When this pathway is blocked, due to inborn error, glyoxylic acid ultimately leads to higher production of glycolic acid and oxalic acid.
Clinically, PH1 results in a similar clinical presentation as PH2 with increased oxalic acid excretion and calcium oxalate deposition (oxalosis). This can ultimately progress to renal calcinosis and kidney failure.
Aside from inborn error, a large portion of glycolic acid is derived from metabolism of glycine and hydroxyproline. It has been projected that between 20% and 50% of urinary glycolate comes from hydroxyproline in the form of collagen turnover in the body.
Supplementation or recent intake of collagen or collagen-rich foods may influence levels of glycolic acid in the urine. Another important source of glycolic acid is the molecule glyoxal.
Glyoxal is derived, in part, from oxidative stress in the forms of lipid peroxidation and protein glycation.
The majority of this glyoxal is converted into glycolic acid utilizing glutathione as a cofactor.
Extremely high levels of urinary glycolic acid are suspicious of a metabolic defect in the glyoxylate pathway such as in PH1. However, this rare inborn error is commonly diagnosed early in life. To note, Genova’s urinary organic acid testing is not designed for the diagnosis of metabolic inborn errors. However, the enzyme defect responsible for PH1 (AGT) is dependent on vitamin B6 as a cofactor.
The extent to which urinary glycolic acid could be a functional indicator of vitamin B6 insufficiency has not been studied, however patients with PH1 have shown improvement with B6 intervention.
Aside from inborn error, higher levels of glycolic acid may be indicative of increased oxidative stress.
This is because oxidative stress causes higher levels of glyoxal which is ultimately converted into glycolic acid for excretion utilizing glutathione as a cofactor.

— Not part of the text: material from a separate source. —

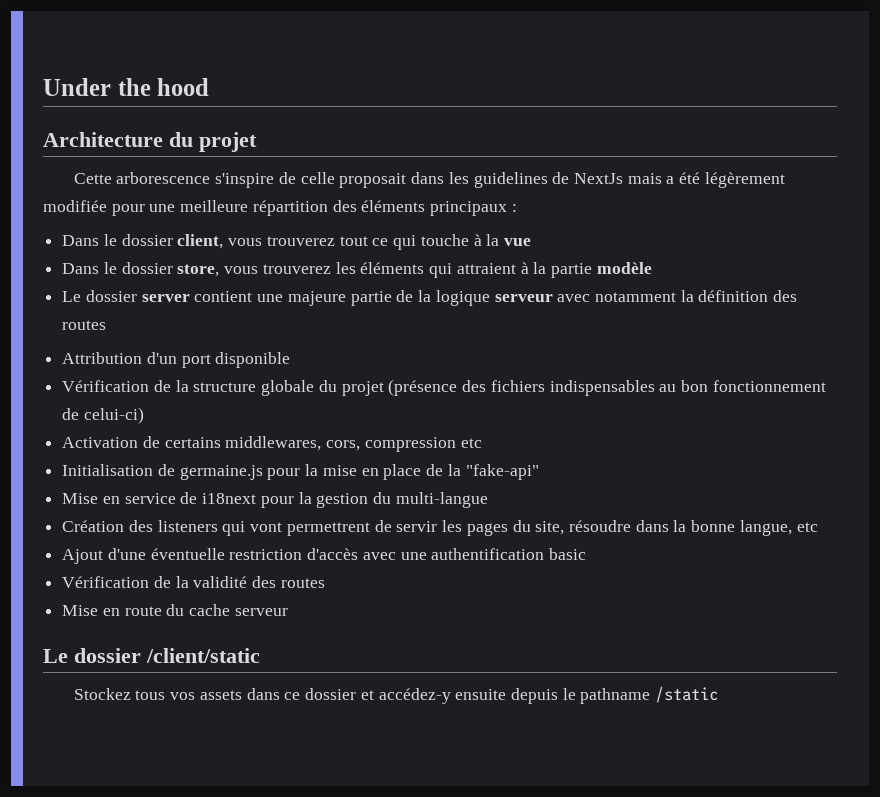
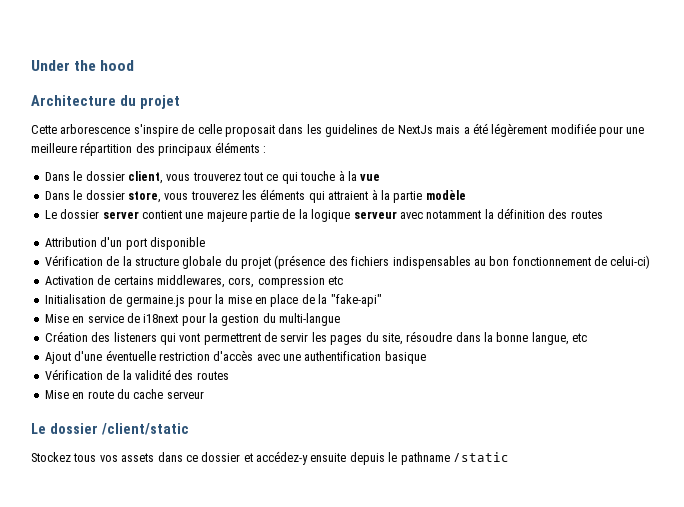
- Cette arborescence s'inspire de celle proposait dans les guidelines de NextJs mais a été légèrement modifiée pour une meilleure répartition des éléments principaux :
+ Cette arborescence s'inspire de celle proposait dans les guidelines de NextJs mais a été légèrement modifiée pour une meilleure répartition des principaux éléments :
- Ajout d'une éventuelle restriction d'accès avec une authentification basic
+ Ajout d'une éventuelle restriction d'accès avec une authentification basique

Lower levels of glutathione may promote more conversion of glyoxal to oxalic acid.
HOW CAN HIGH OXALATES BE TREATED?
Implement a low-oxalate diet. This may be especially important if the individual has had Candida for long periods of time and there is high tissue oxalate buildup.
- Use antifungal drugs to reduce yeast and fungi that may be causing high oxalates. Children with Autism Spectrum Disorders frequently require years of antifungal treatment. Arabinose, a marker used for years for yeast/fungal overgrowth in the Organic Acids Test is correlated with high amounts of oxalates.
- Supplements of calcium and magnesium citrate can reduce oxalate absorption from the intestine. Citrate is the preferred calcium form to reduce oxalate because citrate also inhibits oxalate absorption from the intestinal tract.
- N-Acetyl glucosamine supplements can stimulate the production of the intercellular cement, hyaluronic acid, to reduce pain caused by oxalates.
- Chondroitin sulfate can prevent the formation of calcium oxalate crystals.
- Vitamin B6 is a cofactor for one of the enzymes that degrades oxalate in the body and has been shown to reduce oxalate production.
- Excessive fats in the diet may cause elevated oxalates if the fatty acids are poorly absorbed because of bile salt deficiency. If taurine is low, supplementation with taurine may help stimulate bile salt production (taurocholic acid), leading to better fatty acid absorption and diminished oxalate absorption.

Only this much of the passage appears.